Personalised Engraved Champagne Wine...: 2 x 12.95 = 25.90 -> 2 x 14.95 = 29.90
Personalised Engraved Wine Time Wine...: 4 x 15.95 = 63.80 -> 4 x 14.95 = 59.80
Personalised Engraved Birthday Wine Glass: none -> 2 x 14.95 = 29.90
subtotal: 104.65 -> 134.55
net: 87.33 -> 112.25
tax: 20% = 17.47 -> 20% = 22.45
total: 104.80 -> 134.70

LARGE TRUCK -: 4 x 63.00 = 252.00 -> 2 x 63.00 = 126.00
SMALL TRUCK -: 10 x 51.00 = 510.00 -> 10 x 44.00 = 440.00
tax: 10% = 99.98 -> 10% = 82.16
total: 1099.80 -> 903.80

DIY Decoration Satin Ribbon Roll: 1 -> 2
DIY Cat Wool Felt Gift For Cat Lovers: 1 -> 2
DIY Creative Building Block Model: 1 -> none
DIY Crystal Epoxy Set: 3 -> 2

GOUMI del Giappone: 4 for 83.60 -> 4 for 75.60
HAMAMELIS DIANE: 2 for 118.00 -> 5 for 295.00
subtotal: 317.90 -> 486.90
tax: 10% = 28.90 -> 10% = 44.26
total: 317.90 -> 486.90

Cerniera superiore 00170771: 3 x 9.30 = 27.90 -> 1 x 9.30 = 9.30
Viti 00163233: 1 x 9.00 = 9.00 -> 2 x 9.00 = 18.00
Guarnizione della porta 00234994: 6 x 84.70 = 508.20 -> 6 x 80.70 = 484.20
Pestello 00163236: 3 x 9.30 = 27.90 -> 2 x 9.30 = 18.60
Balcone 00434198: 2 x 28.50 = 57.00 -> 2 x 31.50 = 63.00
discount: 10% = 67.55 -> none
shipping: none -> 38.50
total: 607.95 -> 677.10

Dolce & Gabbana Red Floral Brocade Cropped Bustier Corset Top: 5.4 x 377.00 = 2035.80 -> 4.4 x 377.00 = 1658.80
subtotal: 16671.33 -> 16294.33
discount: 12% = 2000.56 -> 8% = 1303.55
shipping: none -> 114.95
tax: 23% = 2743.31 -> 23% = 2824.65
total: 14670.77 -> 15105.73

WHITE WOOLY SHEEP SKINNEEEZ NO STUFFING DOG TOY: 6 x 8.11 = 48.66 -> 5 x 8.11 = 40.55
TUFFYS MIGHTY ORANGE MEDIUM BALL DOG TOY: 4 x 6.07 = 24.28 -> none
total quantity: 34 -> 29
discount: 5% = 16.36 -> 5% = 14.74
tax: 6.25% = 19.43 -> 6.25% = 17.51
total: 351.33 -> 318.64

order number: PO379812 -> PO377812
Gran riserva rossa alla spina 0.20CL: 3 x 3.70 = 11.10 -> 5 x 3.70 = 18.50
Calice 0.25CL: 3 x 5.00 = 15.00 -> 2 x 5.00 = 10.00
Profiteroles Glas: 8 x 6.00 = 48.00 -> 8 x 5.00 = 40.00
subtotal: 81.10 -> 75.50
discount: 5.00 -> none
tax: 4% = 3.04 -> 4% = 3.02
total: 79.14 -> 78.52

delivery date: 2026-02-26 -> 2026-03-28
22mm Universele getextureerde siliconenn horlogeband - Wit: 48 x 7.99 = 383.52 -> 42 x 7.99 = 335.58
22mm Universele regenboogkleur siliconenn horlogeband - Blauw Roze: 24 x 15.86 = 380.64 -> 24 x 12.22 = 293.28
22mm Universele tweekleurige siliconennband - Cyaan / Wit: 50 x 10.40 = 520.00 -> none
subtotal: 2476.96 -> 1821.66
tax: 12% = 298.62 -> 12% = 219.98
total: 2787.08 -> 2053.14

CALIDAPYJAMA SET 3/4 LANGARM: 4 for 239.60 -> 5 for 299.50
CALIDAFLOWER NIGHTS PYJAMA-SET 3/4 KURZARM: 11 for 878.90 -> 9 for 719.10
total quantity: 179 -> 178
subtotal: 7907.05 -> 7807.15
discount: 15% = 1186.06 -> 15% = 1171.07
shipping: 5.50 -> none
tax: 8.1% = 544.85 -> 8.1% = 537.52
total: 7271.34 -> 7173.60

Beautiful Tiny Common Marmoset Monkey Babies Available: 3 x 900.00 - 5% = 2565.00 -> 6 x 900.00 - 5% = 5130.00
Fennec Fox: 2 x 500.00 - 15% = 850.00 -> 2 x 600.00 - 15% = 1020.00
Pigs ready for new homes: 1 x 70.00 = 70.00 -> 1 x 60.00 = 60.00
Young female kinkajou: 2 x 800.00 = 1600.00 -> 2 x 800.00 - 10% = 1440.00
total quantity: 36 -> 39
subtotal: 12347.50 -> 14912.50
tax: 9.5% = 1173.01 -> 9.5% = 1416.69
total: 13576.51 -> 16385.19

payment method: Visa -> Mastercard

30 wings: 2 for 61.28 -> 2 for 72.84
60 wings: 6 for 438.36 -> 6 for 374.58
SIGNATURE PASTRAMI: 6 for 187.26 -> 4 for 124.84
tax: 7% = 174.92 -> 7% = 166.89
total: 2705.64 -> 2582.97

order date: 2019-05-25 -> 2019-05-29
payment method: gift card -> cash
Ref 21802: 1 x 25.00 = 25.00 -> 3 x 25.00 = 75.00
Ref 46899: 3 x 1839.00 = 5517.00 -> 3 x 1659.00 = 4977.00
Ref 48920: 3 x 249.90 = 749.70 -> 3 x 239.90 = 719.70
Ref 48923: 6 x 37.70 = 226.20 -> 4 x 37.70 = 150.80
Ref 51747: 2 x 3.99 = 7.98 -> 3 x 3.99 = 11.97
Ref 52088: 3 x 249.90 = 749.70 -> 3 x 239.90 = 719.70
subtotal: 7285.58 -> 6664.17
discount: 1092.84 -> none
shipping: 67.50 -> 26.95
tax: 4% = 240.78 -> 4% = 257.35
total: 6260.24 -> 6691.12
........
Work instruction: Begin with the first line of the records and reproduce each line as is, ending with the line that holds "Pestello 00163236: 3".

Output:
Personalised Engraved Champagne Wine...: 2 x 12.95 = 25.90 -> 2 x 14.95 = 29.90
Personalised Engraved Wine Time Wine...: 4 x 15.95 = 63.80 -> 4 x 14.95 = 59.80
Personalised Engraved Birthday Wine Glass: none -> 2 x 14.95 = 29.90
subtotal: 104.65 -> 134.55
net: 87.33 -> 112.25
tax: 20% = 17.47 -> 20% = 22.45
total: 104.80 -> 134.70

LARGE TRUCK -: 4 x 63.00 = 252.00 -> 2 x 63.00 = 126.00
SMALL TRUCK -: 10 x 51.00 = 510.00 -> 10 x 44.00 = 440.00
tax: 10% = 99.98 -> 10% = 82.16
total: 1099.80 -> 903.80

DIY Decoration Satin Ribbon Roll: 1 -> 2
DIY Cat Wool Felt Gift For Cat Lovers: 1 -> 2
DIY Creative Building Block Model: 1 -> none
DIY Crystal Epoxy Set: 3 -> 2

GOUMI del Giappone: 4 for 83.60 -> 4 for 75.60
HAMAMELIS DIANE: 2 for 118.00 -> 5 for 295.00
subtotal: 317.90 -> 486.90
tax: 10% = 28.90 -> 10% = 44.26
total: 317.90 -> 486.90

Cerniera superiore 00170771: 3 x 9.30 = 27.90 -> 1 x 9.30 = 9.30
Viti 00163233: 1 x 9.00 = 9.00 -> 2 x 9.00 = 18.00
Guarnizione della porta 00234994: 6 x 84.70 = 508.20 -> 6 x 80.70 = 484.20
Pestello 00163236: 3 x 9.30 = 27.90 -> 2 x 9.30 = 18.60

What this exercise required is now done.